* **To do**
Return, from the lines below, each one that includes the word "display".

* **Data shown**
──────

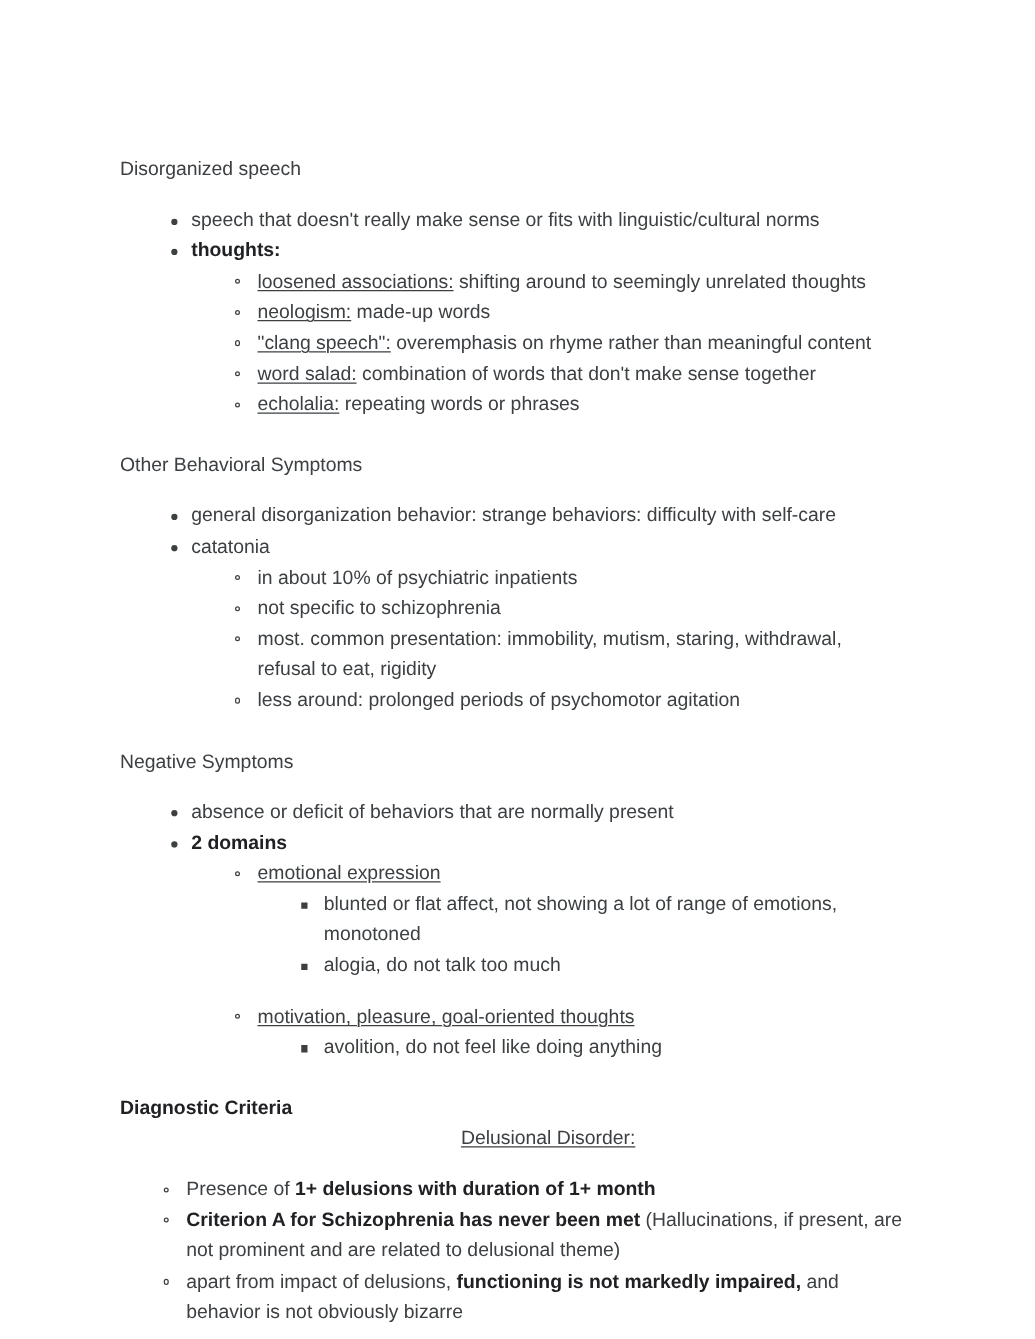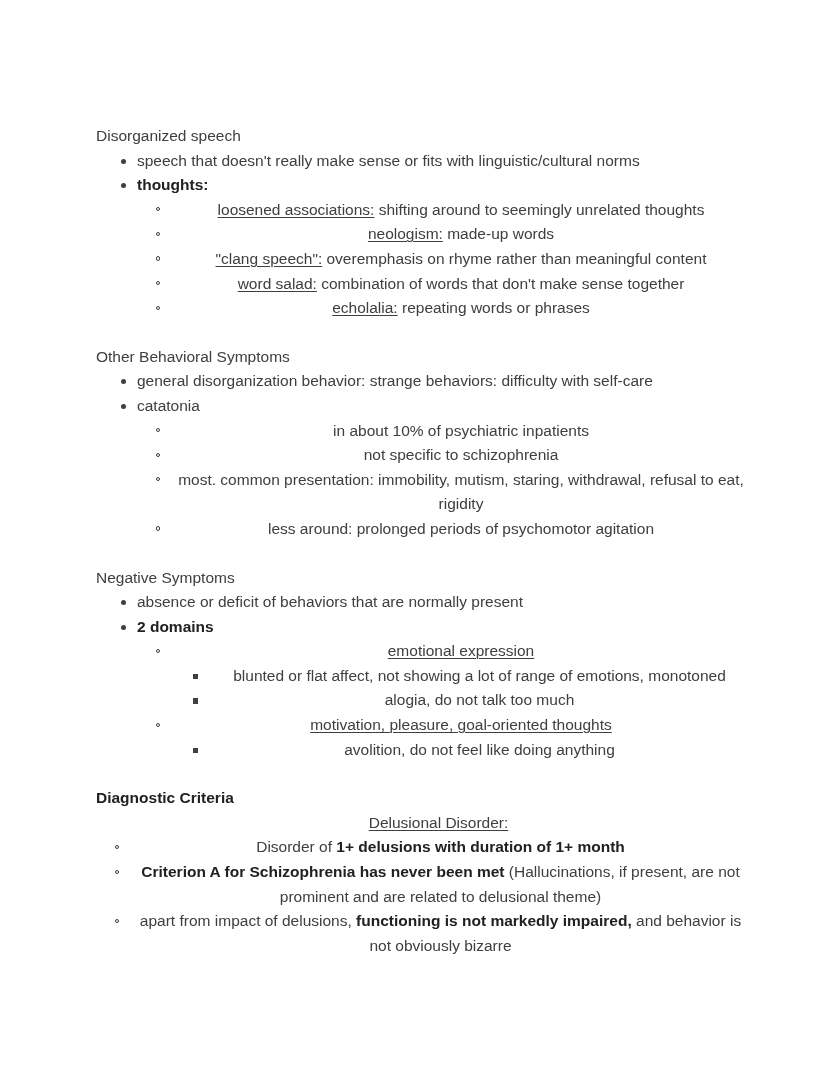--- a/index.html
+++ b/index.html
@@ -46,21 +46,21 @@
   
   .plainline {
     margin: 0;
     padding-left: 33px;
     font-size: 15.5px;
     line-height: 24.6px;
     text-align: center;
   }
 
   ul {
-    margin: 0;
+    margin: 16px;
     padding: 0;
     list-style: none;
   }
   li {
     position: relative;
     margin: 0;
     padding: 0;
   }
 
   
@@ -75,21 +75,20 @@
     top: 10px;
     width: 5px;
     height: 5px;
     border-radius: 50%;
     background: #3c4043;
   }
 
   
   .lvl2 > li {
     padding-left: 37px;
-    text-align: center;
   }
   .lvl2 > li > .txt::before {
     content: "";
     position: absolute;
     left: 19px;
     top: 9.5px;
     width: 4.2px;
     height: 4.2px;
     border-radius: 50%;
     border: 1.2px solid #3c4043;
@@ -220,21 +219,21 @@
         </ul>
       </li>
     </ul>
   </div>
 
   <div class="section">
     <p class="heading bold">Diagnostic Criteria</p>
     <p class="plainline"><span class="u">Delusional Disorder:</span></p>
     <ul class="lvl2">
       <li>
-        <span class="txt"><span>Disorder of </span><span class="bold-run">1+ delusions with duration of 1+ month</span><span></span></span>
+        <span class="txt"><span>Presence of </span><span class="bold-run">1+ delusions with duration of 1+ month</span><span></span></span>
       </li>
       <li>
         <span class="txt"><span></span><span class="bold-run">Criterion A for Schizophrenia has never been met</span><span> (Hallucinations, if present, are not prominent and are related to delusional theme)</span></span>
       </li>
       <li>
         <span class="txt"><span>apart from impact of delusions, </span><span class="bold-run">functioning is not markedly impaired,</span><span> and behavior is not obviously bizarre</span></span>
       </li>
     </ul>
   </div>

──────

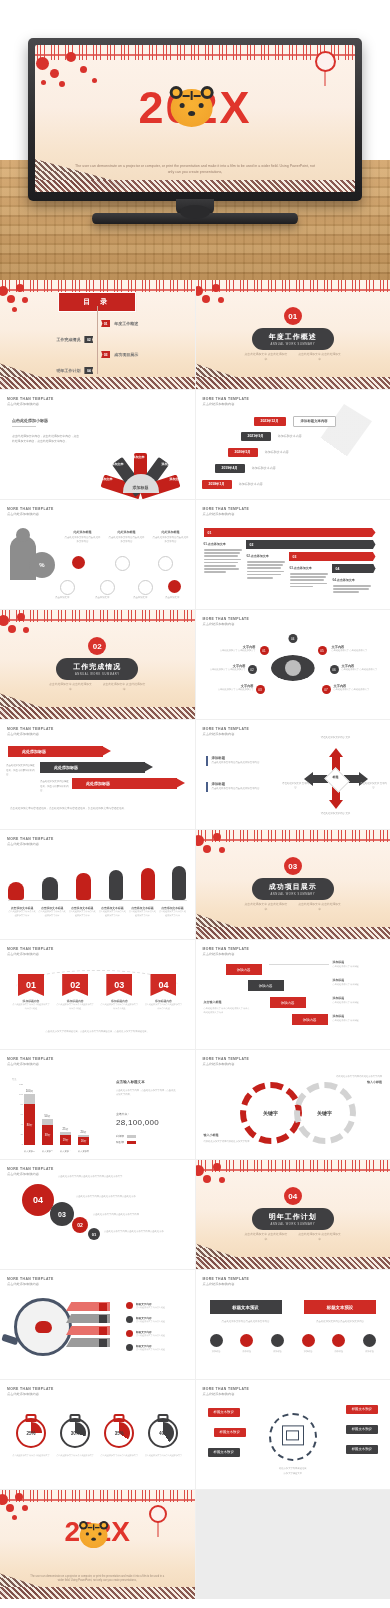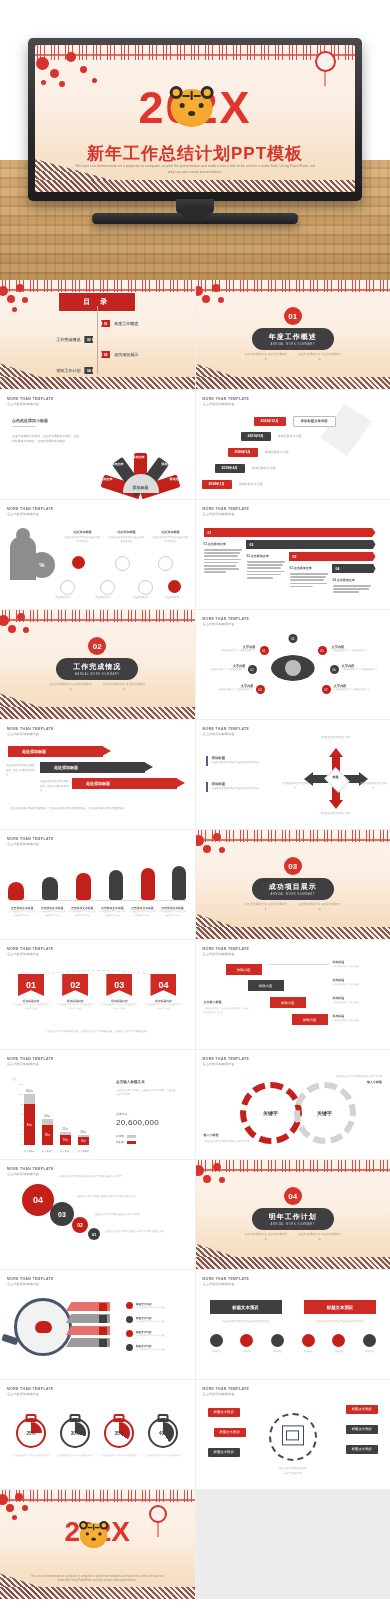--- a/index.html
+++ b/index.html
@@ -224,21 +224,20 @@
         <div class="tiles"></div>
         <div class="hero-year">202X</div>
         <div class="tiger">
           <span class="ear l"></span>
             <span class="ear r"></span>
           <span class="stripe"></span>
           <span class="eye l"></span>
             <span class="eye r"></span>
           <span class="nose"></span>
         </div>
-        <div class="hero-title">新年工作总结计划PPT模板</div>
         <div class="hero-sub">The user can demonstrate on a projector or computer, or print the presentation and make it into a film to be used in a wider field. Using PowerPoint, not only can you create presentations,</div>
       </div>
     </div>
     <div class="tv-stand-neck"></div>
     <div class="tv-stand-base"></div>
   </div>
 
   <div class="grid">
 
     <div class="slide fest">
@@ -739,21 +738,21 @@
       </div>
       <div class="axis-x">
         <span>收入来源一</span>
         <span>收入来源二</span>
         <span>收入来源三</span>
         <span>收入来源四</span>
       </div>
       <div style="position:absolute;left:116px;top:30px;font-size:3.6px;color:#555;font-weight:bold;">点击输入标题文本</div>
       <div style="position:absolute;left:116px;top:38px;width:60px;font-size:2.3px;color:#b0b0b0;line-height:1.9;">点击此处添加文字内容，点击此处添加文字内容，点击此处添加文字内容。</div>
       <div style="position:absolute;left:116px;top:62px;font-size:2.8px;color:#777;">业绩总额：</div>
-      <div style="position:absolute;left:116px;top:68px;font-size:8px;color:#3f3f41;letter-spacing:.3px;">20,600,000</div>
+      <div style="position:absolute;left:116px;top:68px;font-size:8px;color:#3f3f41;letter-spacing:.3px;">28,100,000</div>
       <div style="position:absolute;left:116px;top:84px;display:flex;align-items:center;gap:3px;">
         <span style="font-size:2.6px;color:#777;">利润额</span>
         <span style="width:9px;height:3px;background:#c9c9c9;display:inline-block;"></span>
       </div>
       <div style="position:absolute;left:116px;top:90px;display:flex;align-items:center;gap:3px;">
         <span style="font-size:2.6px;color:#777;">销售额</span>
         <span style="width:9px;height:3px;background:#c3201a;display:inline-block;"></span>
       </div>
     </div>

──────

* **Exercise answer**
       <div style="position:absolute;left:116px;top:84px;display:flex;align-items:center;gap:3px;">
         <span style="width:9px;height:3px;background:#c9c9c9;display:inline-block;"></span>
       <div style="position:absolute;left:116px;top:90px;display:flex;align-items:center;gap:3px;">
         <span style="width:9px;height:3px;background:#c3201a;display:inline-block;"></span>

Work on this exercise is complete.